• _What needs to be done_: For the records below, print the lines from the line with "- The Azure portal setup is described here." through the line with "client secret ID!" exactly as written; include both end lines and exclude the rest.

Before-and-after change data
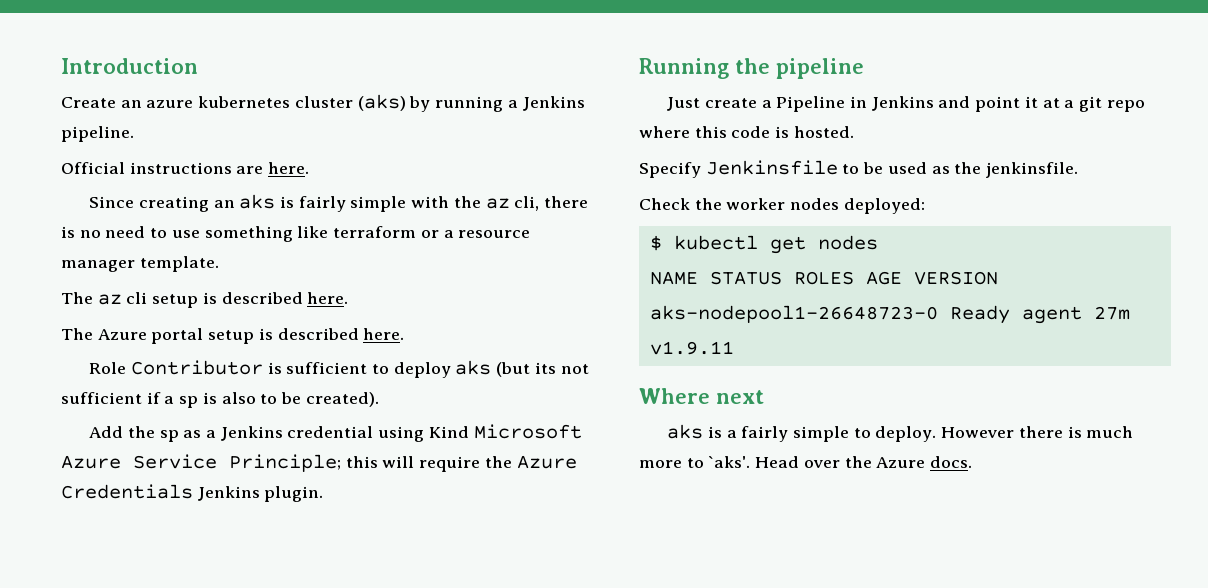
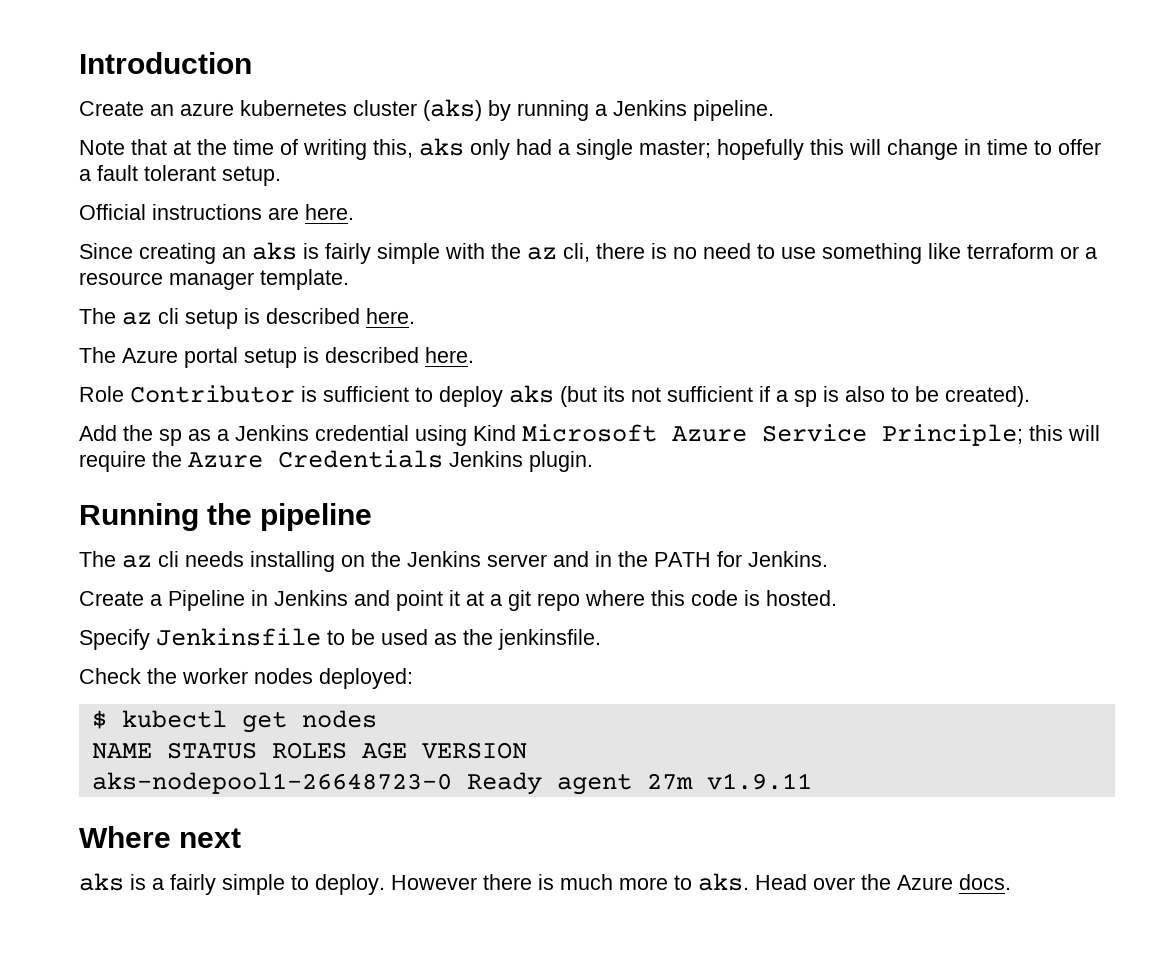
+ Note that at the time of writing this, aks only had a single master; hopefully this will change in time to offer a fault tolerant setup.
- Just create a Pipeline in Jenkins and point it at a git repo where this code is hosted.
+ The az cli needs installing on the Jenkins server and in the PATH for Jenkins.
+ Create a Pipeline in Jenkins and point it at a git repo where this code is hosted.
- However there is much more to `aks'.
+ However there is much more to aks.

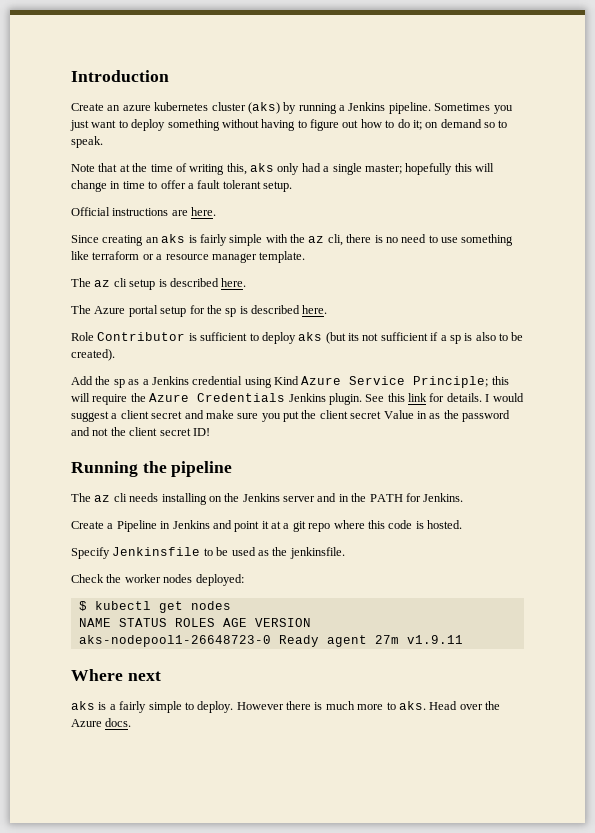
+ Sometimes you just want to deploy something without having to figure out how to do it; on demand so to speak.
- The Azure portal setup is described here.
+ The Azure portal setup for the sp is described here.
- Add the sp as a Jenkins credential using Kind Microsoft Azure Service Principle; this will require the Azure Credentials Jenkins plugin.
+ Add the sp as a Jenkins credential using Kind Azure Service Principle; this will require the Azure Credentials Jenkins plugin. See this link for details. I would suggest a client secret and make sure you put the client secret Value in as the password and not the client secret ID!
---
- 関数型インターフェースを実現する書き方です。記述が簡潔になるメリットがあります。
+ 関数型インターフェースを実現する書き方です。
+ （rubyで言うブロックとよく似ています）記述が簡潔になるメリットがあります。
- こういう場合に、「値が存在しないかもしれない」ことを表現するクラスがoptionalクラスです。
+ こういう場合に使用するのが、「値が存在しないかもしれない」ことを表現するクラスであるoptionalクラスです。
...
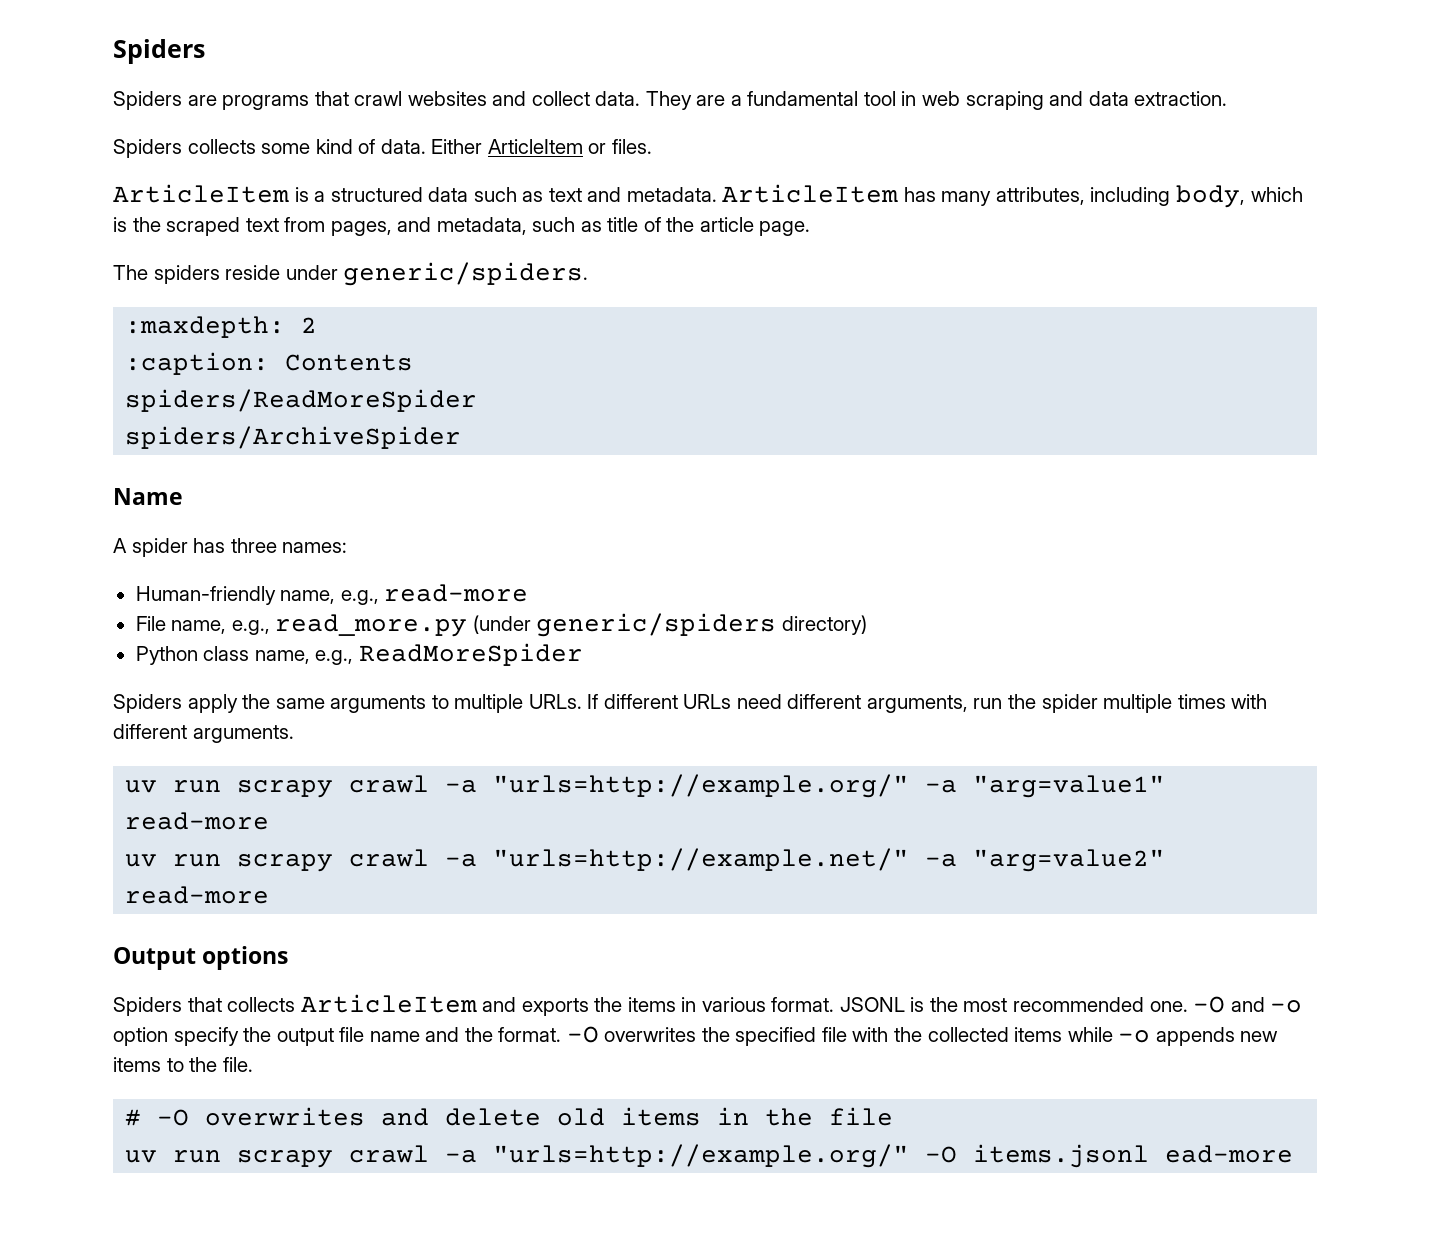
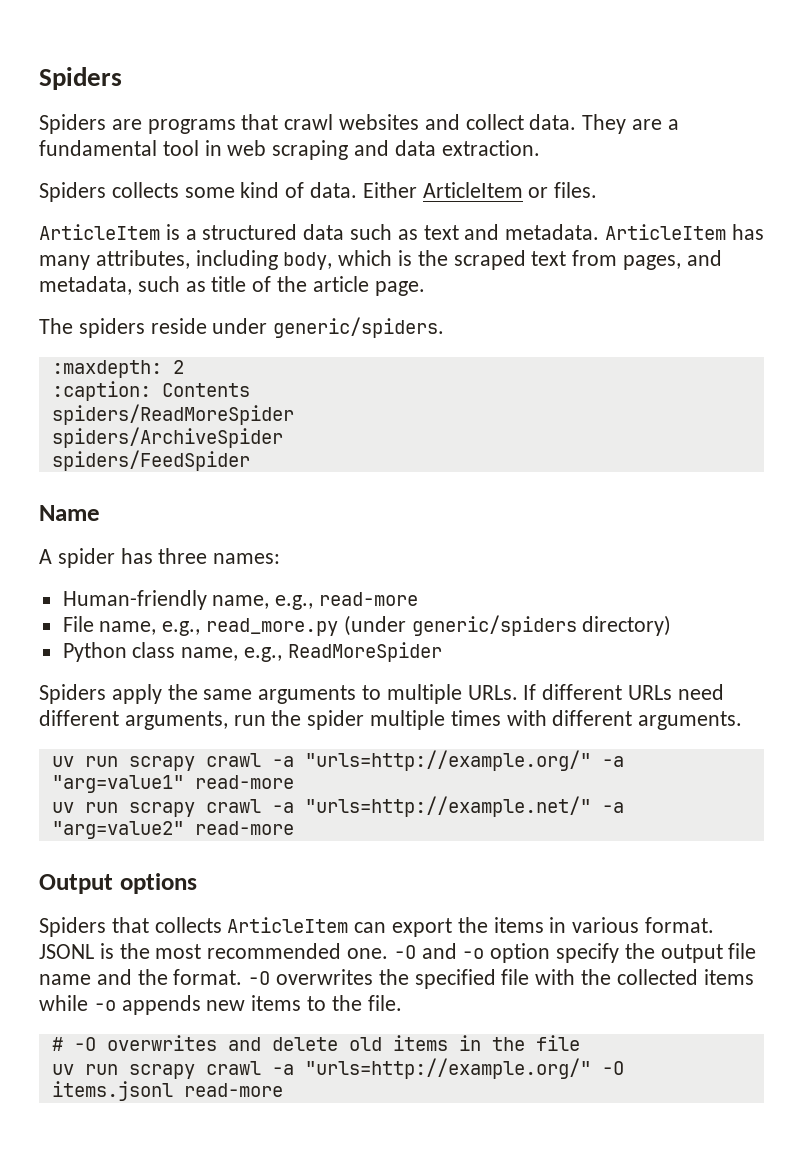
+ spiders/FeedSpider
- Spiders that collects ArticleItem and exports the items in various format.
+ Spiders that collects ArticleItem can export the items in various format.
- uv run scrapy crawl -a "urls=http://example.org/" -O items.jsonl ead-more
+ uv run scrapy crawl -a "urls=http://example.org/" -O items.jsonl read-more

• _Task output_:
- The Azure portal setup is described here.
+ The Azure portal setup for the sp is described here.
- Add the sp as a Jenkins credential using Kind Microsoft Azure Service Principle; this will require the Azure Credentials Jenkins plugin.
+ Add the sp as a Jenkins credential using Kind Azure Service Principle; this will require the Azure Credentials Jenkins plugin. See this link for details. I would suggest a client secret and make sure you put the client secret Value in as the password and not the client secret ID!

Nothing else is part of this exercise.